RECORD EXCERPTS:
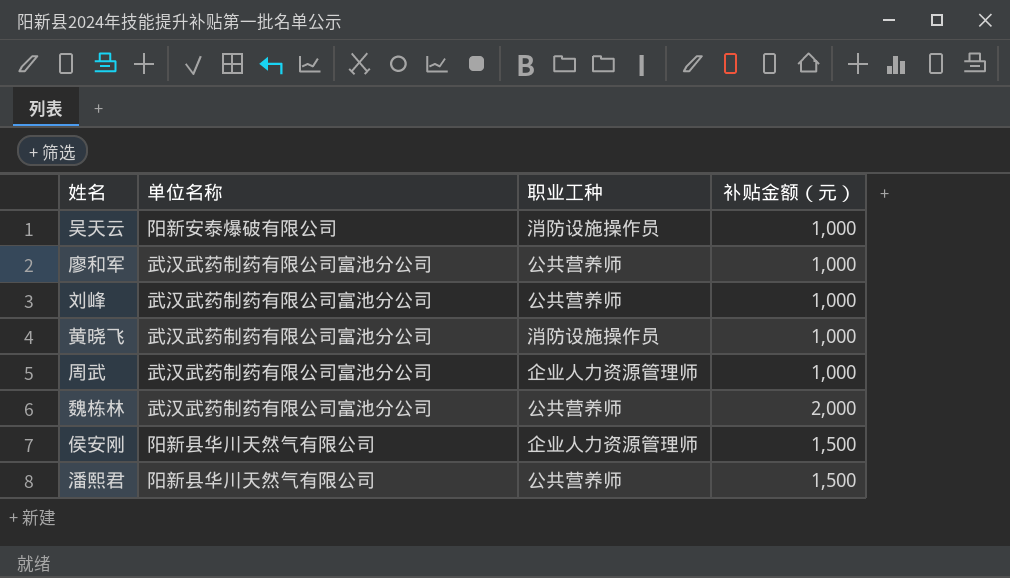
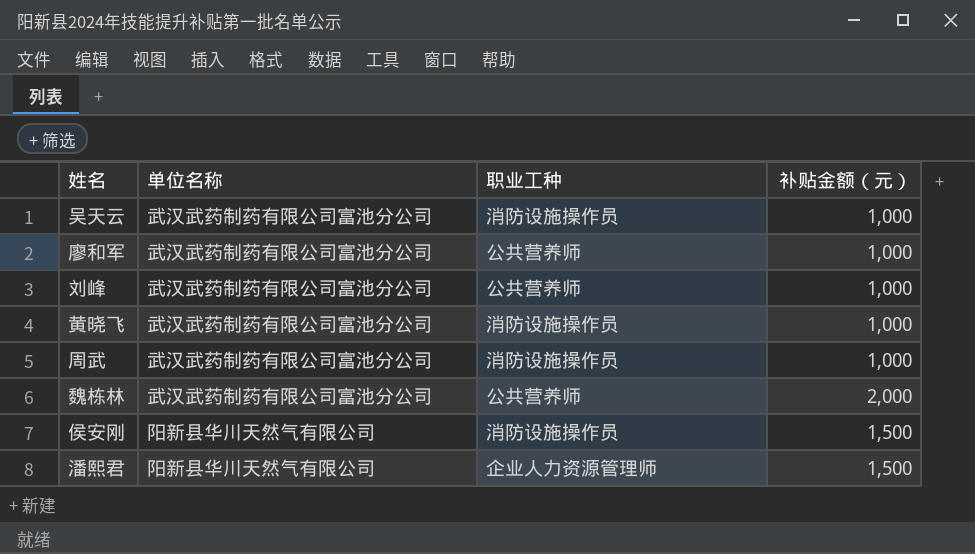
吴天云 | 单位名称: 阳新安泰爆破有限公司 -> 武汉武药制药有限公司富池分公司
周武 | 职业工种: 企业人力资源管理师 -> 消防设施操作员
侯安刚 | 职业工种: 企业人力资源管理师 -> 消防设施操作员
潘熙君 | 职业工种: 公共营养师 -> 企业人力资源管理师

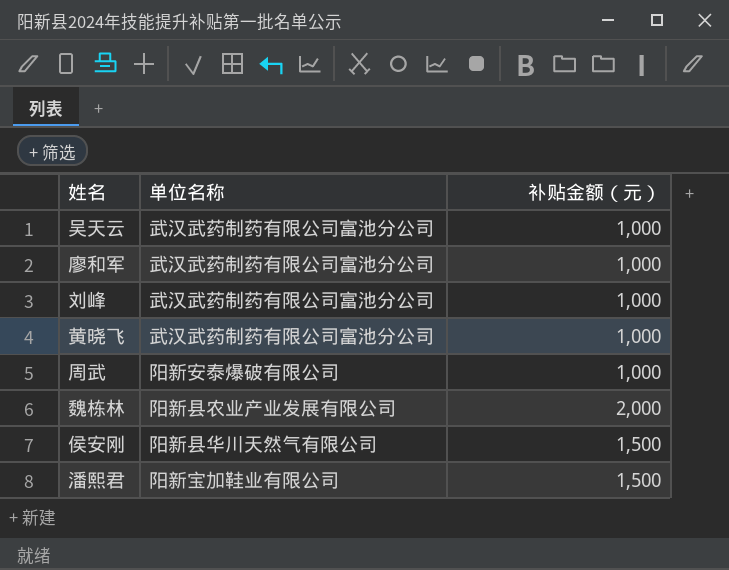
column 职业工种 | position: 3 -> none
周武 | 单位名称: 武汉武药制药有限公司富池分公司 -> 阳新安泰爆破有限公司
魏栋林 | 单位名称: 武汉武药制药有限公司富池分公司 -> 阳新县农业产业发展有限公司
潘熙君 | 单位名称: 阳新县华川天然气有限公司 -> 阳新宝加鞋业有限公司

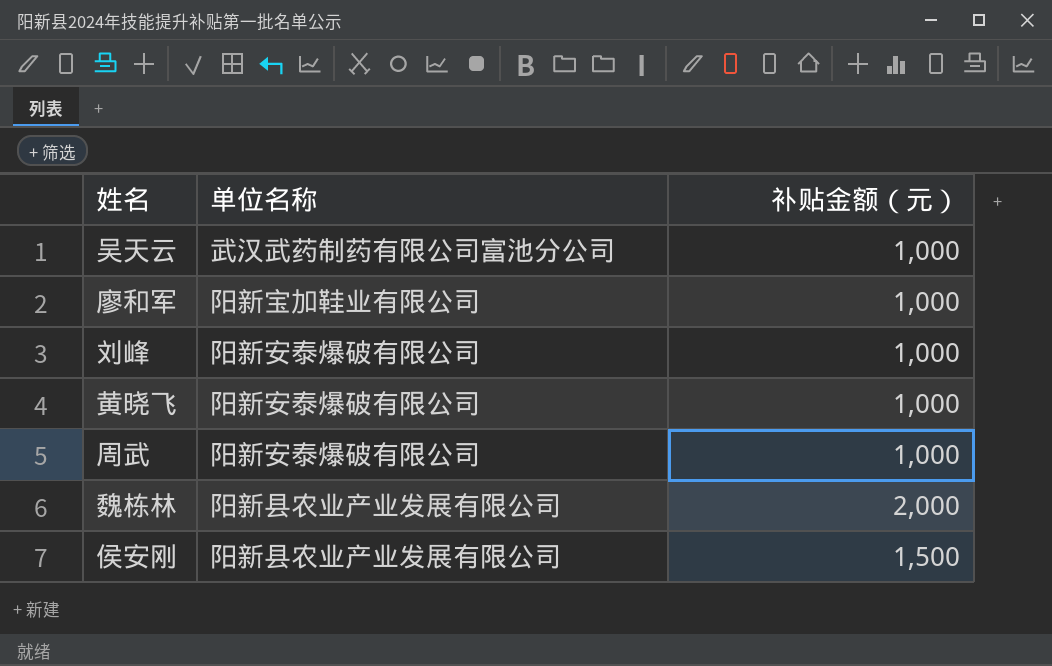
row 潘熙君: 阳新宝加鞋业有限公司 | 1,500 -> none
廖和军 | 单位名称: 武汉武药制药有限公司富池分公司 -> 阳新宝加鞋业有限公司
刘峰 | 单位名称: 武汉武药制药有限公司富池分公司 -> 阳新安泰爆破有限公司
黄晓飞 | 单位名称: 武汉武药制药有限公司富池分公司 -> 阳新安泰爆破有限公司
侯安刚 | 单位名称: 阳新县华川天然气有限公司 -> 阳新县农业产业发展有限公司

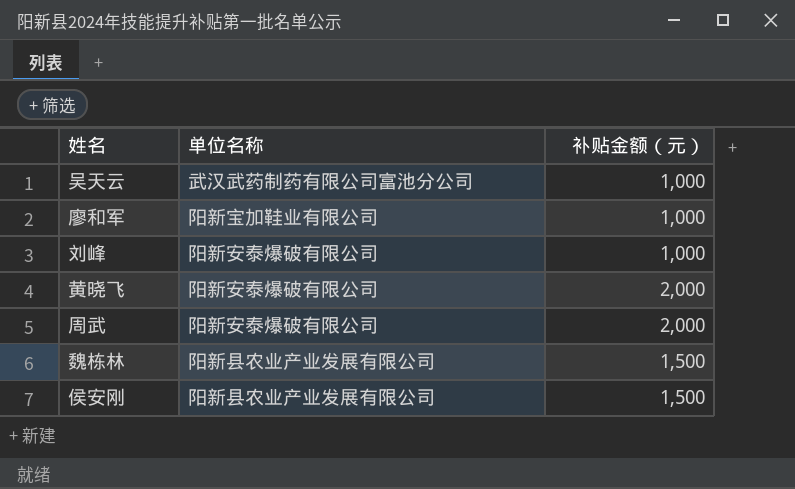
黄晓飞 | 补贴金额（元）: 1,000 -> 2,000
周武 | 补贴金额（元）: 1,000 -> 2,000
魏栋林 | 补贴金额（元）: 2,000 -> 1,500

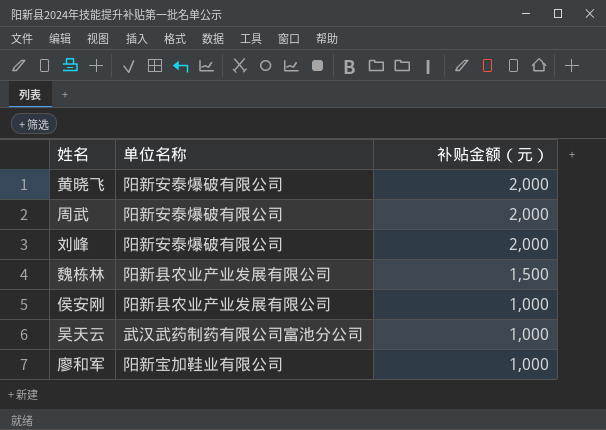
row order: none -> 补贴金额（元） descending
刘峰 | 补贴金额（元）: 1,000 -> 2,000
侯安刚 | 补贴金额（元）: 1,500 -> 1,000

WHAT IS EXPECTED: Send back every record exactly as it stands, except the pictures.

SOLVED PROBLEM:
吴天云 | 单位名称: 阳新安泰爆破有限公司 -> 武汉武药制药有限公司富池分公司
周武 | 职业工种: 企业人力资源管理师 -> 消防设施操作员
侯安刚 | 职业工种: 企业人力资源管理师 -> 消防设施操作员
潘熙君 | 职业工种: 公共营养师 -> 企业人力资源管理师

column 职业工种 | position: 3 -> none
周武 | 单位名称: 武汉武药制药有限公司富池分公司 -> 阳新安泰爆破有限公司
魏栋林 | 单位名称: 武汉武药制药有限公司富池分公司 -> 阳新县农业产业发展有限公司
潘熙君 | 单位名称: 阳新县华川天然气有限公司 -> 阳新宝加鞋业有限公司

row 潘熙君: 阳新宝加鞋业有限公司 | 1,500 -> none
廖和军 | 单位名称: 武汉武药制药有限公司富池分公司 -> 阳新宝加鞋业有限公司
刘峰 | 单位名称: 武汉武药制药有限公司富池分公司 -> 阳新安泰爆破有限公司
黄晓飞 | 单位名称: 武汉武药制药有限公司富池分公司 -> 阳新安泰爆破有限公司
侯安刚 | 单位名称: 阳新县华川天然气有限公司 -> 阳新县农业产业发展有限公司

黄晓飞 | 补贴金额（元）: 1,000 -> 2,000
周武 | 补贴金额（元）: 1,000 -> 2,000
魏栋林 | 补贴金额（元）: 2,000 -> 1,500

row order: none -> 补贴金额（元） descending
刘峰 | 补贴金额（元）: 1,000 -> 2,000
侯安刚 | 补贴金额（元）: 1,500 -> 1,000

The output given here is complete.